Mi sono immerso nell’Iliade e nell’Odissea come nelle acque impetuose di una cascata. Ho respirato per mesi al ritmo dei versi omerici, nelle mie orecchie ne risuonava la musica, battaglie e navi in procinto di levare le ancore affollavano i miei sogni. L’Iliade e l’Odissea mi hanno impartito una grande lezione di vita, e ho scoperto che commentano la nostra attualità. È il miracolo del mondo antico: quasi tremila anni fa, dalle coste dell’Egeo, un poeta, qualche pensatore e un pugno di filosofi hanno regalato al mondo insegnamenti il cui valore non è stato minimamente scalfito dal passare dei secoli.
Gli antichi Greci hanno saputo spiegarci ciò che ancora non siamo diventati.
Il Medio Oriente è dilaniato dai conflitti, Omero rappresenta la ferocia degli scontri. I governi saltano, Omero descrive la bramosia degli uomini. I curdi si battono con eroismo per i loro territori, Omero racconta la lotta di Ulisse per riprendersi il potere di cui è stato usurpato. Le catastrofi naturali ci atterriscono, Omero narra la furia della natura di fronte alla follia umana. Ogni evento contemporaneo trova eco nei suoi versi o, per meglio dire, ogni sussulto della Storia è il riflesso di una sua premonizione.
L’Iliade e l’Odissea sono un «diario del mondo» e ci rivelano che, in fondo, nulla cambia sotto il sole di Zeus: l’uomo, animale grandioso e miserabile, illuminato e mediocre, resta fedele a se stesso.
Prendiamo Ulisse. Chi è quest’uomo dei paradossi? Ama l’avventura, ma desidera tornare a casa. È curioso di conoscere il mondo, ma ha nostalgia di Itaca. Non disdegna le ninfe, ma piange l’assenza di Penelope. Si lancia in peripezie di ogni sorta, ma vagheggia il focolare domestico. Questo campione di forza e astuzia, «pseudo-viaggiatore», «avventuriero per forza e casalingo per vocazione» – come lo definiva ironicamente il filosofo francese Vladimir Jankélévitch in L’avventura, la noia, la serietà – si mostra inafferrabile, combattuto tra opposte tensioni.
Ulisse sei tu, lettore. Sono io, siamo noi. Ulisse è nostro fratello. Leggendo l’Odissea ci troviamo come davanti allo specchio della nostra anima. In questo risiede il genio di Omero: nell’aver tracciato, nei suoi canti, i contorni dell’uomo. Nulla è mutato da allora.
Dai suoi versi riverberano la luce, l’amor di patria, l’amore per gli animali e la natura: insomma, la dolcezza della vita. Non sentite, leggendoli, il fruscio della risacca?
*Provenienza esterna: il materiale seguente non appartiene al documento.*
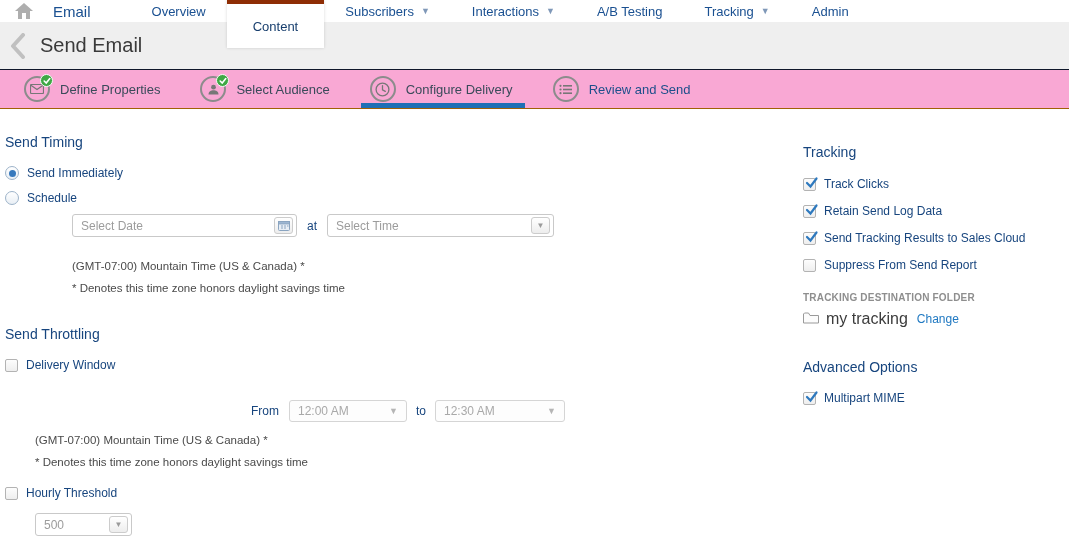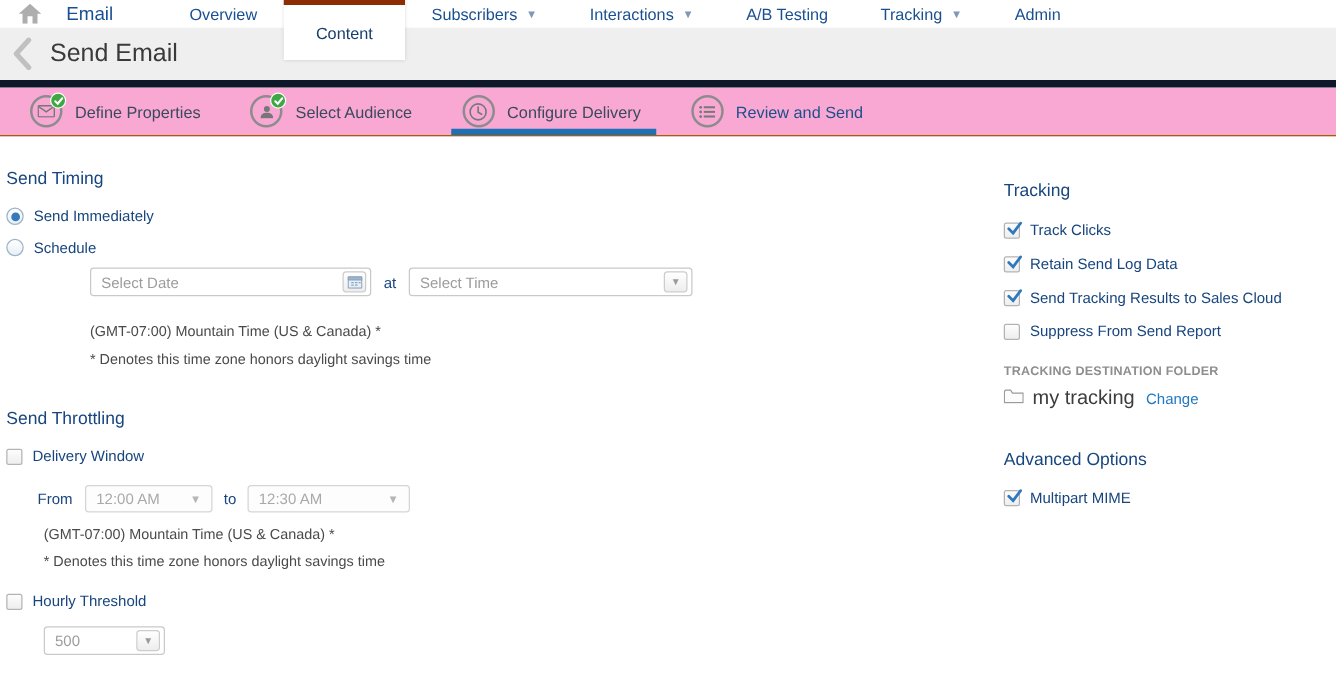"Send Email" .page-header { border-bottom: 6px solid #0f172a -> 1px solid #0f172a }
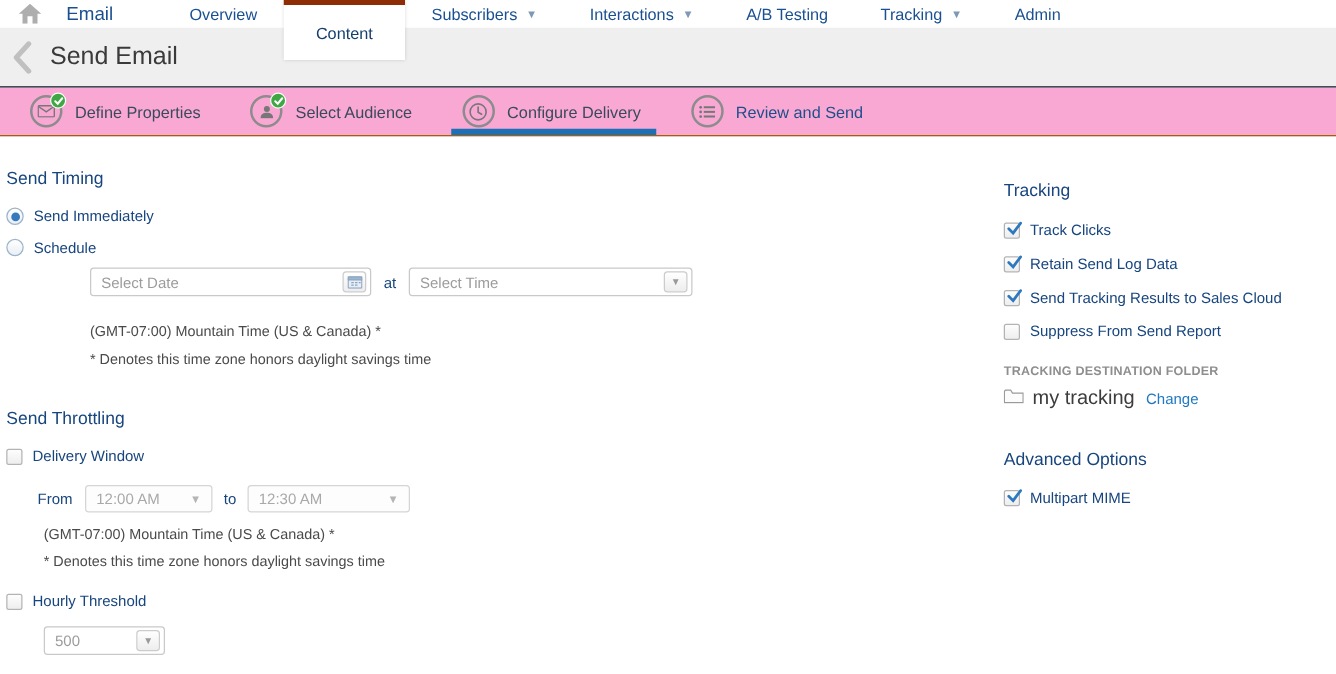"From" div.row { justify-content: none -> flex-end; margin-top: 16px -> 28px }
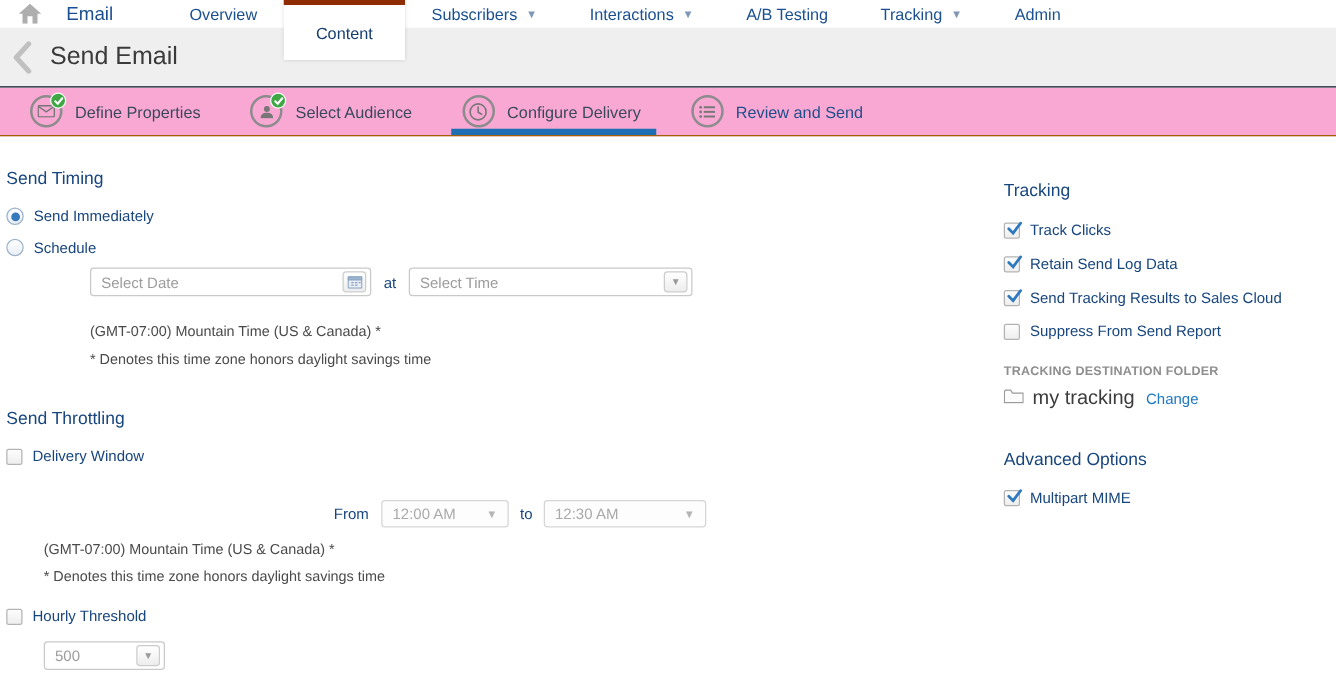"12:00 AM" div.select-box { width: 102px -> 118px }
Certo, a volte è coperto dal fragore delle armi, ma in sottofondo vibra sempre l’inno dedicato alla vita, l’intervallo di tempo che a ciascuno è concesso sulla Terra. Omero ne è il cantore e noi viviamo nell’eco della sua sinfonia.
I poemi omerici mi hanno fatto scorrere nelle vene una vitalità che credevo perduta. Leggere Omero rinfranca l’anima. È questo l’effetto che fanno su di noi le opere eterne. «Di tempo in tempo i Greci davano, per così dire, delle feste a tutte le loro passioni e cattive inclinazioni [...]: è questo ciò che è propriamente pagano nel loro mondo» afferma Nietzsche in Umano, troppo umano. Ebbene, unitevi alla festa!
Le citazioni dei due poemi sono tratte dalle traduzioni di Giovanni Cerri per l’Iliade (Bur, 2006) e Vincenzo Di Benedetto e Pierangelo Fabrini per l’Odissea (Bur, 2010). Sono stampate in corsivo, per suggerire il moto delle onde del mare, l’affastellarsi delle nuvole in cielo e il fluire dei giorni dell’uomo.